[Task statement]
Your reply should be a single number, the count of lines in the records that contain "Payable".

[Entries provided]
=======
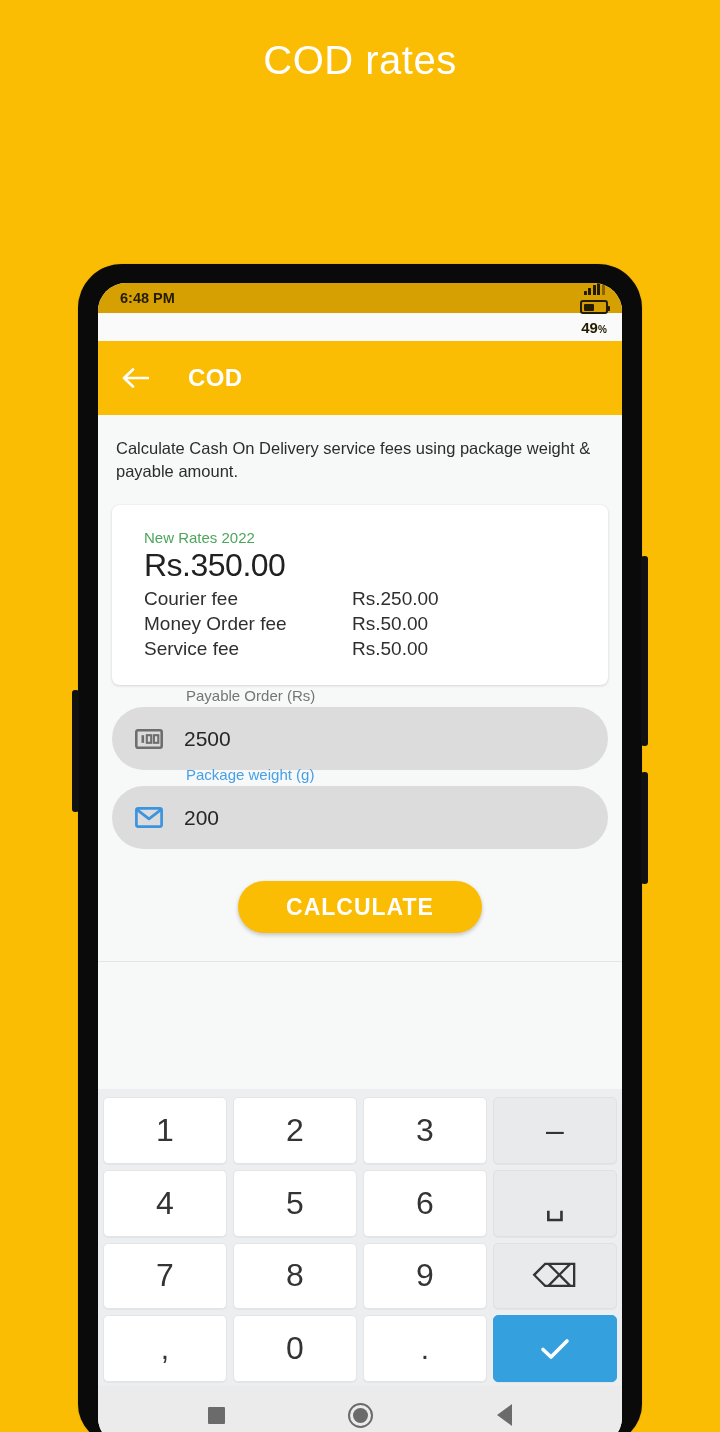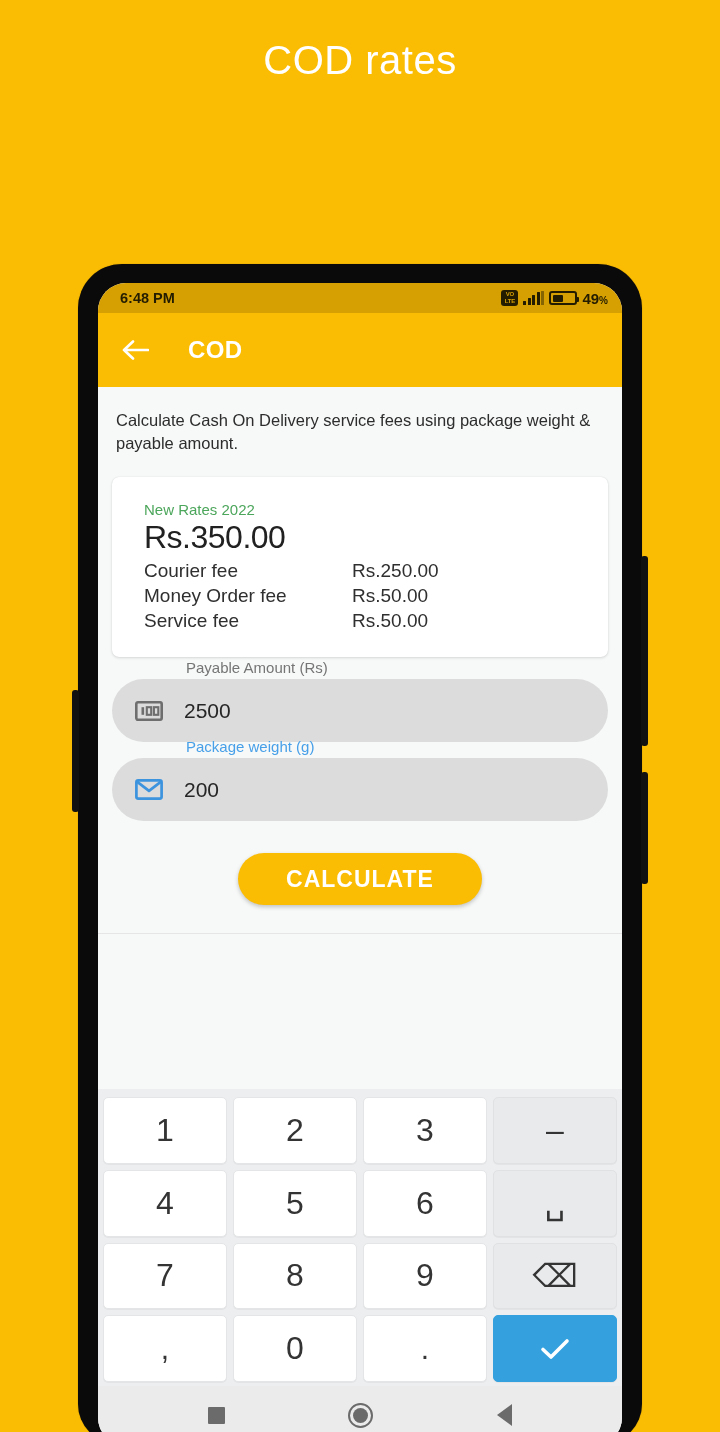--- a/index.html
+++ b/index.html
@@ -96,6 +96,7 @@
     display: flex;
     align-items: center;
     gap: 5px;
+    flex-direction: column;
   }
   .volte-badge {
     width: 17px; height: 16px;

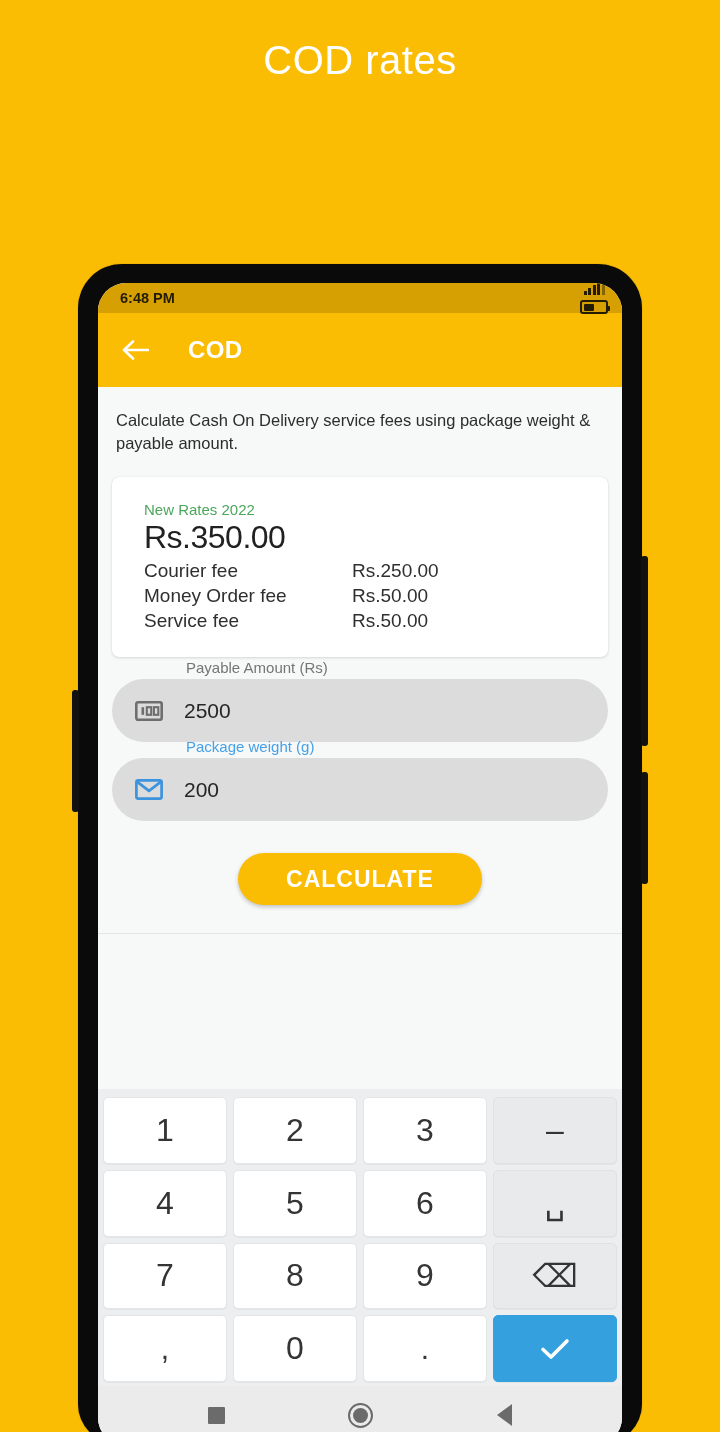--- a/index.html
+++ b/index.html
@@ -164,6 +164,7 @@
     align-items: center;
     padding: 0 22px;
     gap: 38px;
+    margin-top: 28px;
   }
   .back-arrow {
     width: 30px; height: 30px;

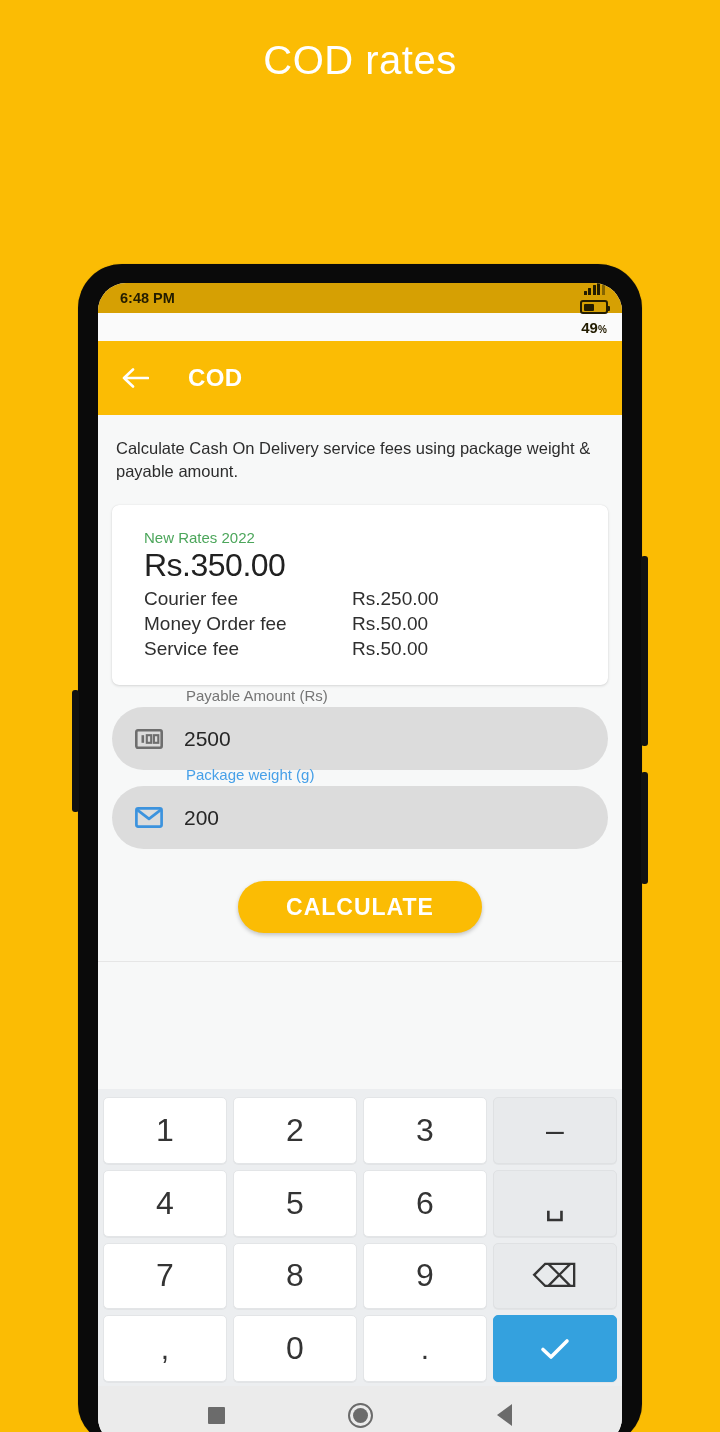--- a/index.html
+++ b/index.html
@@ -420,7 +420,7 @@
       </div>
 
       <div class="field first">
-        <div class="field-label">Payable Amount (Rs)</div>
+        <div class="field-label">Payable Order (Rs)</div>
         <div class="field-icon">
           <svg width="28" height="20" viewBox="0 0 28 20" aria-hidden="true">
             <rect x="1.3" y="1.3" width="25.4" height="17.4" rx="1.6" fill="none" stroke="#6e6e6e" stroke-width="2.6"></rect>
=======
[Response below]
2